В эти трудные осенние месяцы 1875 года с Львом Николаевичем происходит странный случай, оставшийся в памяти домашних. Однажды ночью, идя из кабинета в спальню, он заблудился в темноте – это в доме, который знает как свои пять пальцев! – сильно испугался, начал отчаянным криком звать жену. Софья Андреевна выбежала и отвела его в нужную комнату. «Этот случай я не могу объяснить иначе, как болезненным припадком, – итожит событие сын Сергей Львович. – По-видимому, у него в эту ночь повторилось то ужасное настроение, которое он называл «арзамасской тоской».
У Софьи Андреевны от волнения начинается «сильный припадок коклюшного кашля, с задыханием и завыванием», она долго не может прийти в себя.
Софья Андреевна тяжело заболевает. Тульский врач считает ее болезнь лихорадкой и, чтобы снизить температуру, прописывает ей большие дозы хинина. Облегчения не наступает, Толстой пишет в Москву, Захарьину, с просьбой либо приехать самому, либо прислать хорошего врача. Захарьин присылает в Ясную своего ассистента Василия Васильевича Чиркова (впоследствии Толстые не раз будут к нему обращаться), он определяет воспаление брюшины. 30 октября 1875-го Софья Андреевна преждевременно рожает дочь.
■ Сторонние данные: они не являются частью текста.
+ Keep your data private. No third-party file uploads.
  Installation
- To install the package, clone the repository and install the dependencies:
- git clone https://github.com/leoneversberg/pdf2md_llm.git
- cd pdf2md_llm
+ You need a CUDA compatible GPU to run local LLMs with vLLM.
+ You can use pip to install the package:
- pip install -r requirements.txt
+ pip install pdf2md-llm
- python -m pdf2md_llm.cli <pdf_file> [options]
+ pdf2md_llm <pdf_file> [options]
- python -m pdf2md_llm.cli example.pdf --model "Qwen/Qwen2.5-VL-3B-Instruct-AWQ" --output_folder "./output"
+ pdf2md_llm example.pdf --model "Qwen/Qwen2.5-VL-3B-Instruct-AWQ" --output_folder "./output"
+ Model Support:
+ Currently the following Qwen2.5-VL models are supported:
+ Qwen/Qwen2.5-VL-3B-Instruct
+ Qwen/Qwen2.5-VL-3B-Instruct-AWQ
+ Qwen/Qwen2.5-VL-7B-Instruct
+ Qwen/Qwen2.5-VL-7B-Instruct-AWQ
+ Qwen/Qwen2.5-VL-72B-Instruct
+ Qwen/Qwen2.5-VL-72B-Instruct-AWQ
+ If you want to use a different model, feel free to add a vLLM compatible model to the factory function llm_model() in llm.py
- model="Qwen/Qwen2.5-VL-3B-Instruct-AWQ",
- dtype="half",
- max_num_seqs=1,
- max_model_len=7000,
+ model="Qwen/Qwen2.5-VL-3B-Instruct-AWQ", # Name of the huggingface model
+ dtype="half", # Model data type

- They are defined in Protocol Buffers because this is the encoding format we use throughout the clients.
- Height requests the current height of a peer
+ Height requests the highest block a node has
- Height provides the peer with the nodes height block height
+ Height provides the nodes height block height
Девочка, названная Варварой, умирает в тот же день.
Тогда же, пересказав Фету, что творится в доме, он заключает: «Страх, ужас, смерть, веселье детей, суета, доктора, фальшь, смерть, ужас. Ужасно тяжело было». В этом перечне, где трижды –
Но смертный 1875-й на этом не завершается. 22 декабря, под Рождество, в Ясной Поляне уходит из жизни Пелагея Ильинична Юшкова, тетка Толстого, сестра его отца. Незадолго до кончины она перебралась в Ясную Поляну из тульского монастыря, где доживала свои дни.
В свое время Пелагея Ильинична стала опекуншей сирот Толстых; у нее в Казани поселился 13-летний Лев с братьями и сестрой. Лев Николаевич был не слишком высокого мнения о душевных достоинствах тетки: «добрая (так все знавшие ее говорили про нее) и очень набожная», притом «легкомысленная и тщеславная» (есть у него и более резкие оценки). Софья Андреевна с его слов рассказывает о ней: «Это была добродушная, светская, чрезвычайно поверхностная женщина… Всегда живая, веселая, она любила свет и всеми в свете была любима; любила архиереев, монастыри, работы по канве и золотом, которые раздавала по церквам и монастырям; любила поесть, убрать со вкусом свои комнаты, и вопрос, куда поставить диван, был для нее огромной важности».
О болезни тетки Лев Николаевич в середине декабря пишет брату: «Она очень жалка. Ничего не ест и то лежит, стонет от боли то в ноге, то в груди, то в пятке другой ноги, то вдруг освежится и говорит, что ей лучше. Но слабость ужасная – ходит под себя. И умирать не хочется. Один раз только она сознала свое положение и думала, что умрет». Тон письма не очень вроде бы и сочувственный, тем знаменательней отзыв на кончину Пелагеи Ильиничны: «Смерть тетеньки оставила во мне ужасно тяжелое воспоминание, которое не могу описать в письме. Умирать пора – это не правда; а правда то, что ничего более не остается в жизни, как умирать. Это я чувствую беспрестанно».
Смерть Юшковой еще более разбередила острые, жгучие вопросы, тревожащие Толстого, усилила тяжесть впечатлений от предыдущих смертей, зримо им пережитых. Через три дня после ее кончины Толстой начинает новую статью на тему жизни и смерти – «О душе и жизни ее вне известной и понятной нам жизни». Он не берется судить о бессмертии души, но знает, что не все уничтожается смертью. После смерти остается: «1) отвлечение жизни – вещество [тело], 2) другое отвлечение жизни – потомство и 3) следы воздействия на других людей».
По прошествии нескольких месяцев Лев Николаевич в письме к Александре Андреевне Толстой возвращается к разговору о сильнейшем впечатлении, которое произвела на него смерть Юшковой: «Странно сказать, но эта смерть старухи 80-ти лет подействовала на меня так, как никакая смерть не действовала. Мне ее жалко потерять, жалко это последнее воспоминание о прошедшем поколении моего отца, матери, жалко было ее страданий. Но в этой смерти было другое, чего не могу вам описать и расскажу когда-нибудь. Но часу не проходит, чтобы я не думал о ней».